═══ Data for this exercise ═══

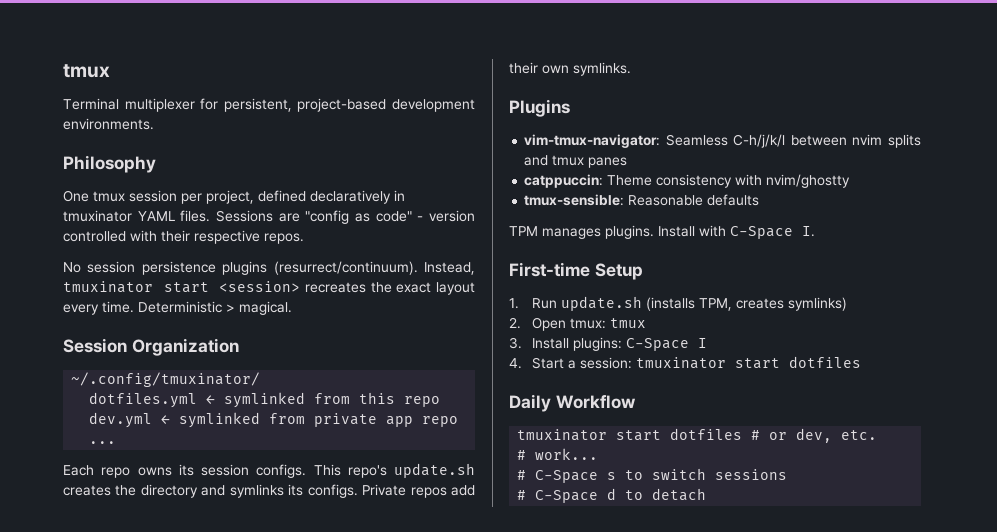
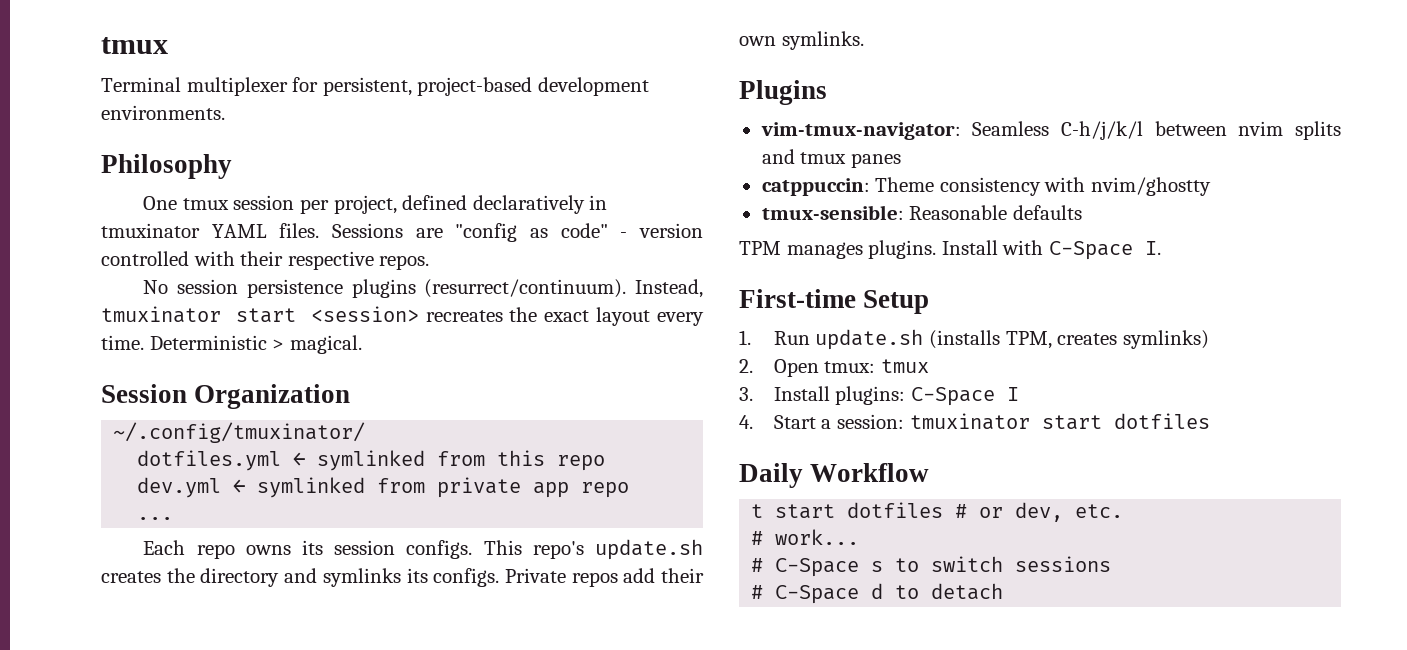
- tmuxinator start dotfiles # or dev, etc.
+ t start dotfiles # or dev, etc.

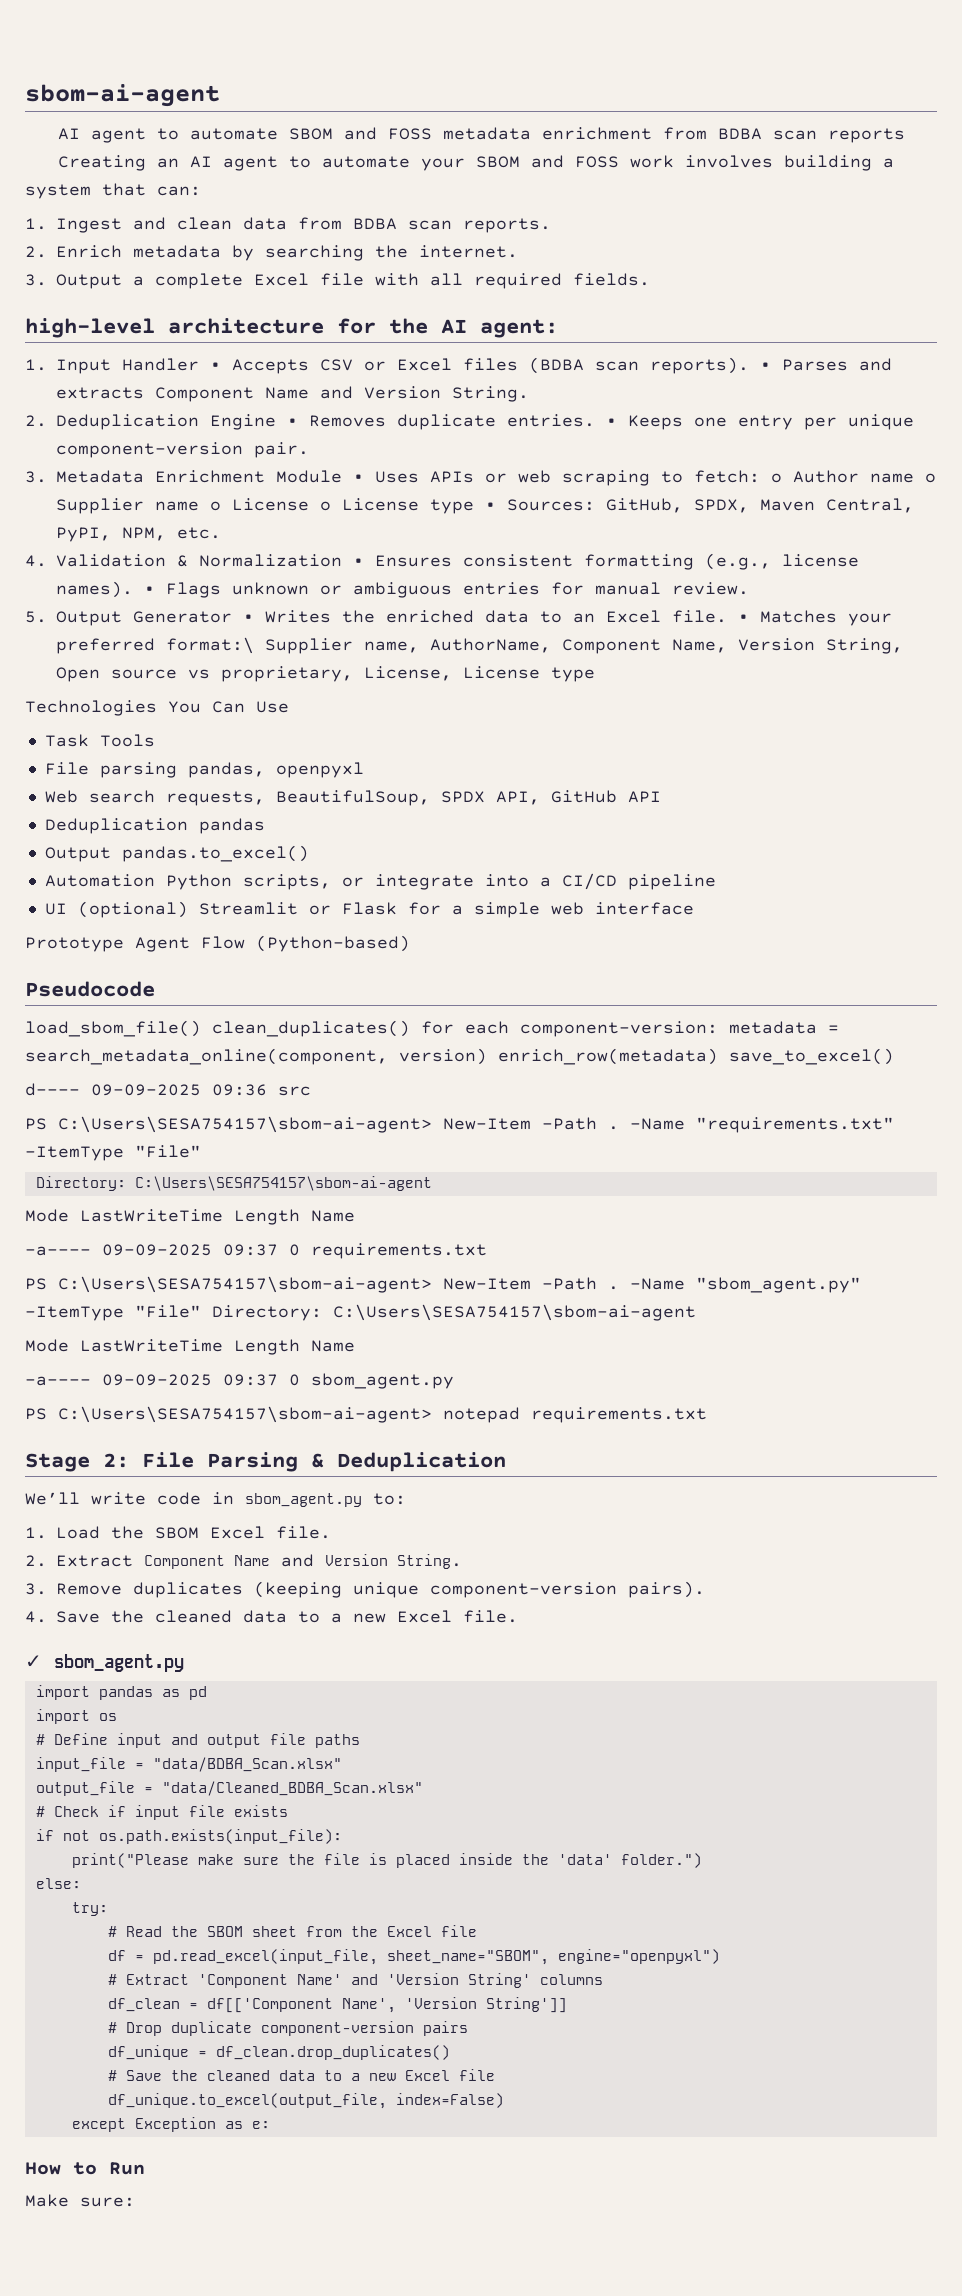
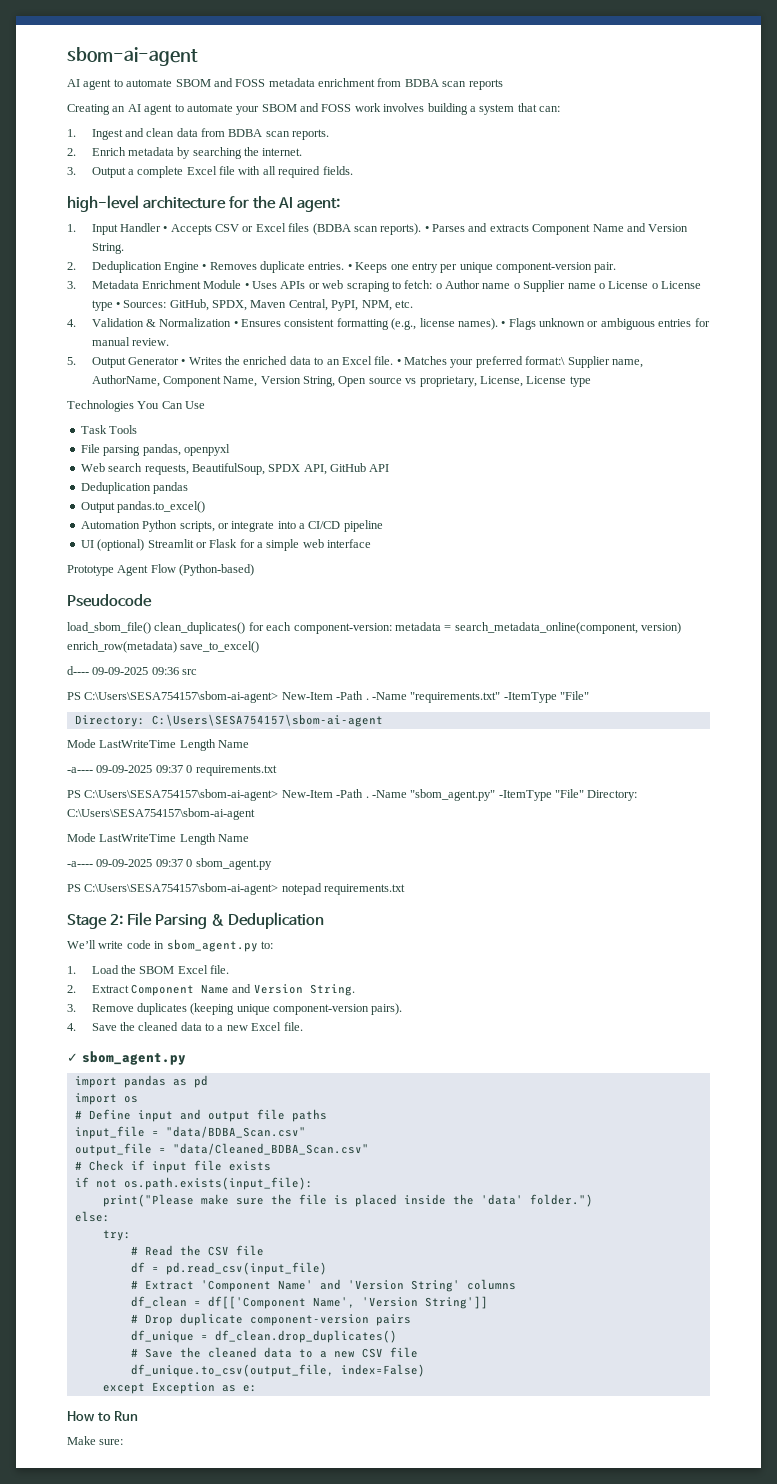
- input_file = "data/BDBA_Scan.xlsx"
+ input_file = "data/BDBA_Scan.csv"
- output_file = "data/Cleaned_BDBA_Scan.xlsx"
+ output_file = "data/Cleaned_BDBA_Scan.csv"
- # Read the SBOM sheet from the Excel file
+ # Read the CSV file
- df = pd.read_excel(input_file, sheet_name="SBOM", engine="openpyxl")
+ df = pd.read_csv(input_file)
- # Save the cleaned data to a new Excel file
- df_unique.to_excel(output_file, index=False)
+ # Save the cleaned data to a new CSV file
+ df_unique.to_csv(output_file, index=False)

═══
═══ Data for this exercise ═══

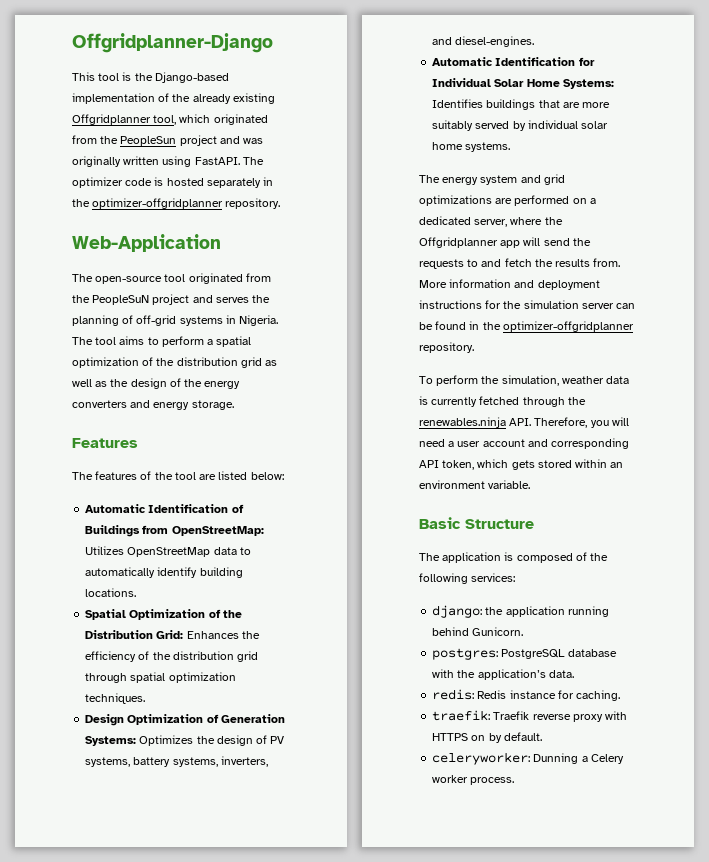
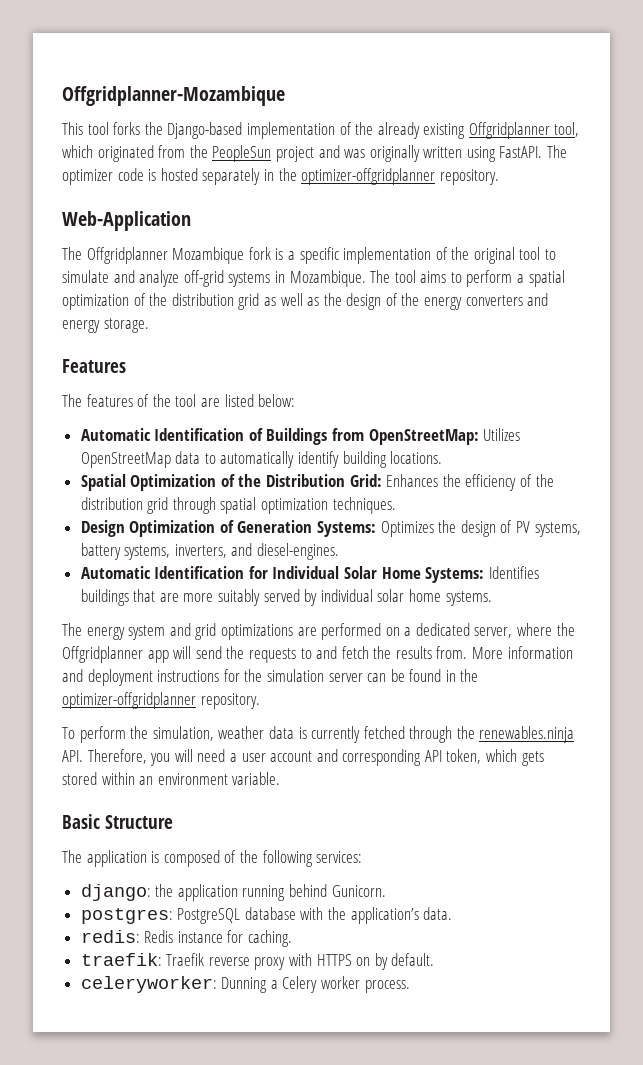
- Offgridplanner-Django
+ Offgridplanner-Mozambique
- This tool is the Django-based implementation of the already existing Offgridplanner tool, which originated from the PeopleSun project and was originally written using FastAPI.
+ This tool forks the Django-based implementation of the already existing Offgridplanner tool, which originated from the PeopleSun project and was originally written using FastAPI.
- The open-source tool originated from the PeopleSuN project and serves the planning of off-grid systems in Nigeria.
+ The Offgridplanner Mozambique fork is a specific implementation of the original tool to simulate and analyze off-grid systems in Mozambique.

═══
═══ Data for this exercise ═══

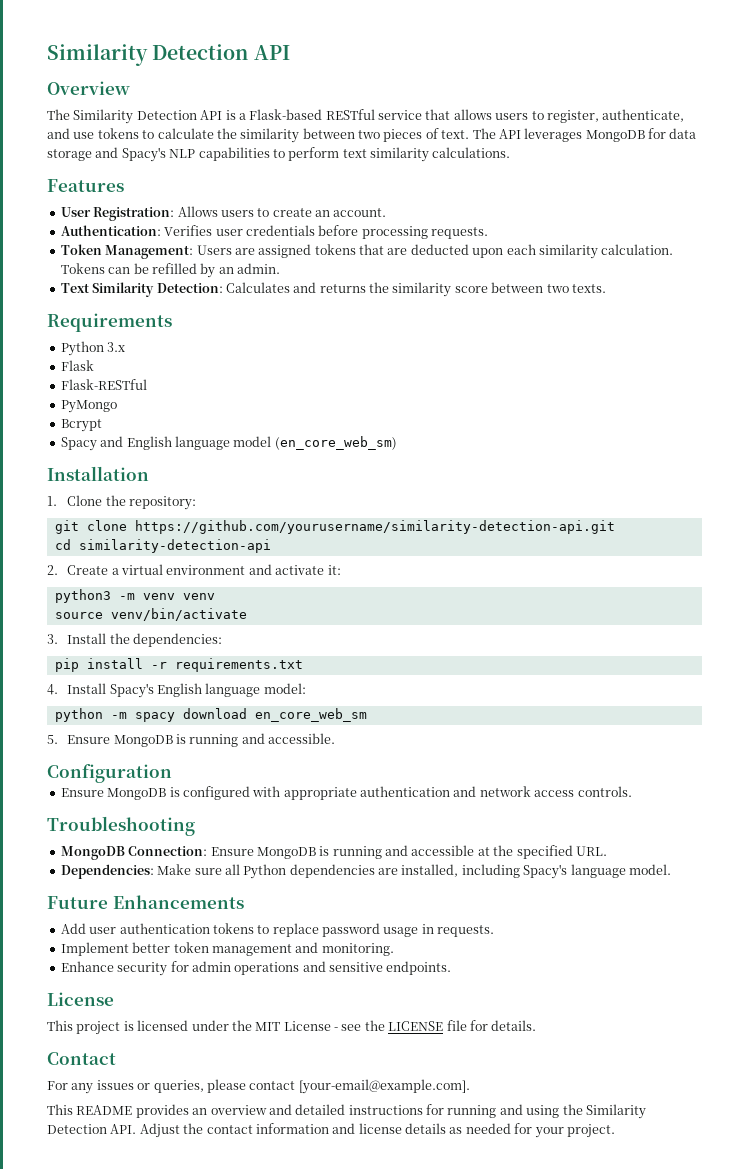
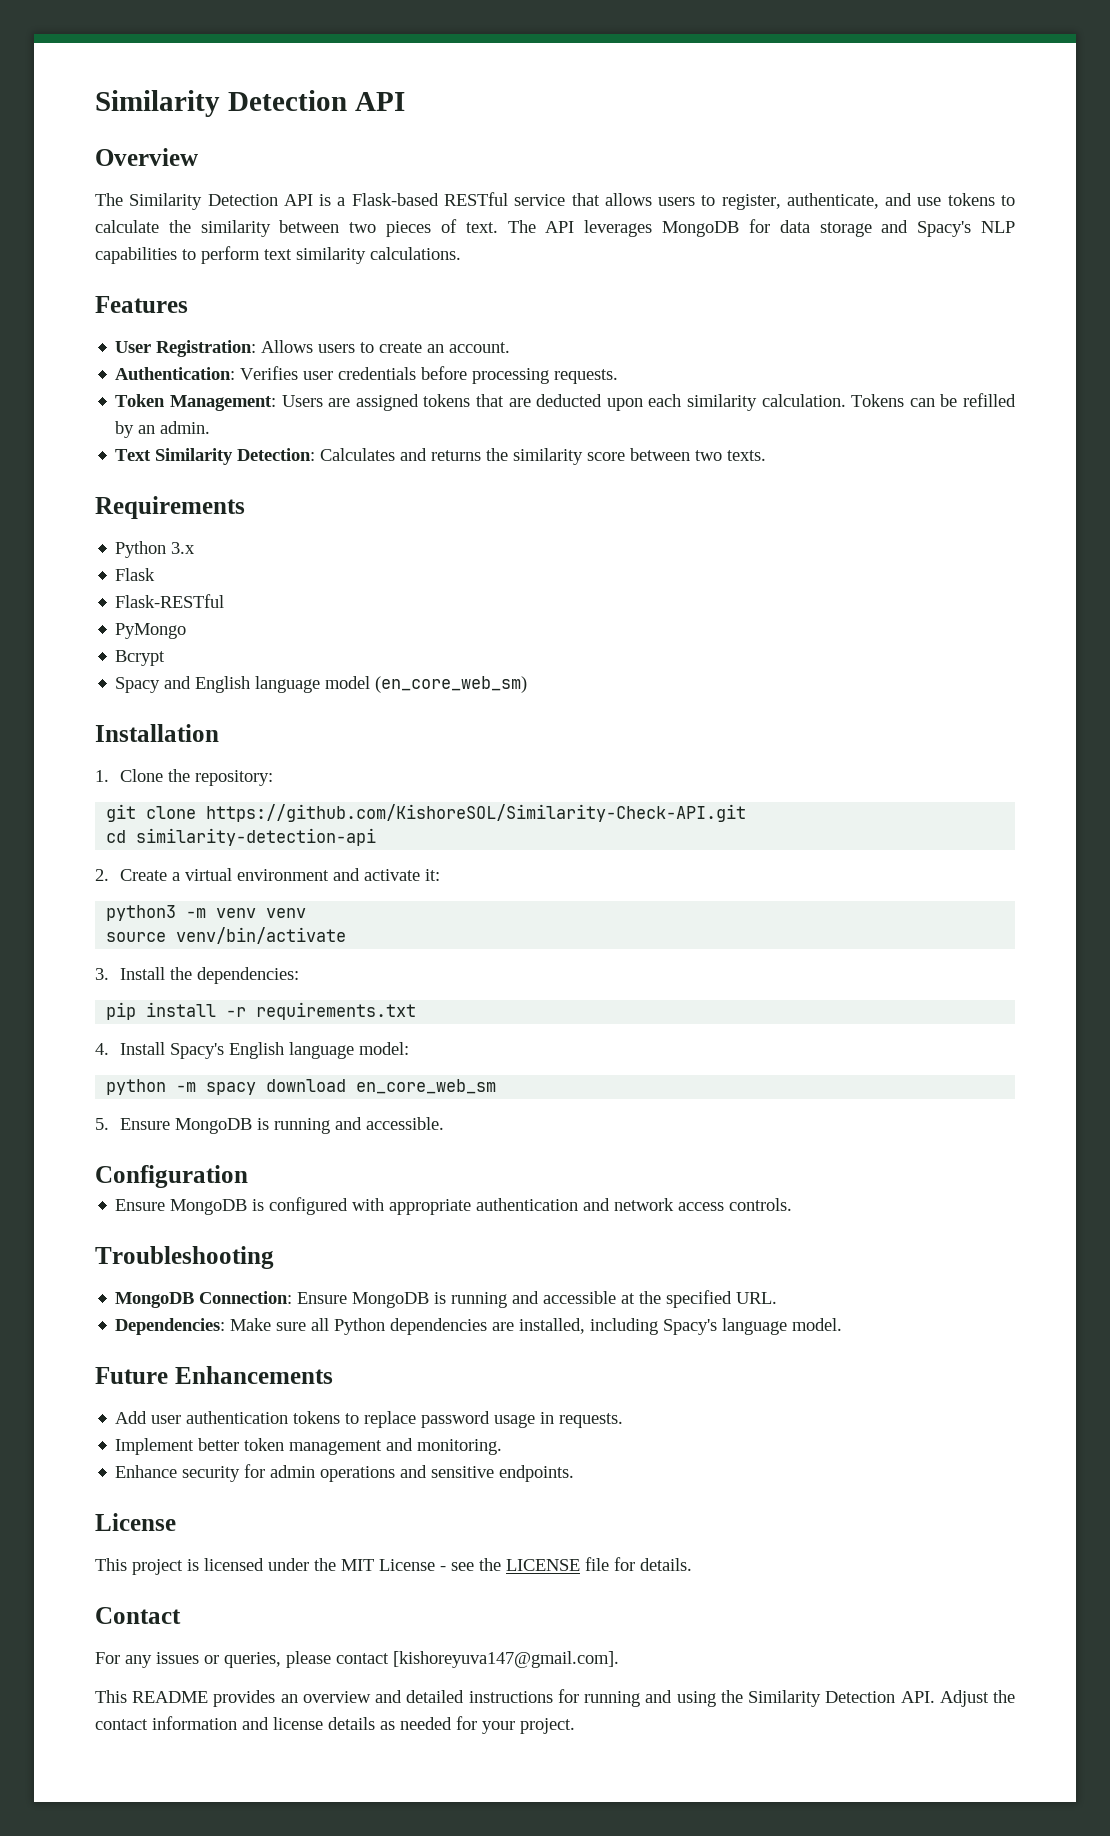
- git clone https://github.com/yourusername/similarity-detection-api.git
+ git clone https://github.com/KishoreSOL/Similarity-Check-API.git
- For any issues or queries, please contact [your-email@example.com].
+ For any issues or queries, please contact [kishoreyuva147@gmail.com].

═══

Task prompt
From the entries above, pull out each line that includes "start".

Task answer
- tmuxinator start dotfiles # or dev, etc.
+ t start dotfiles # or dev, etc.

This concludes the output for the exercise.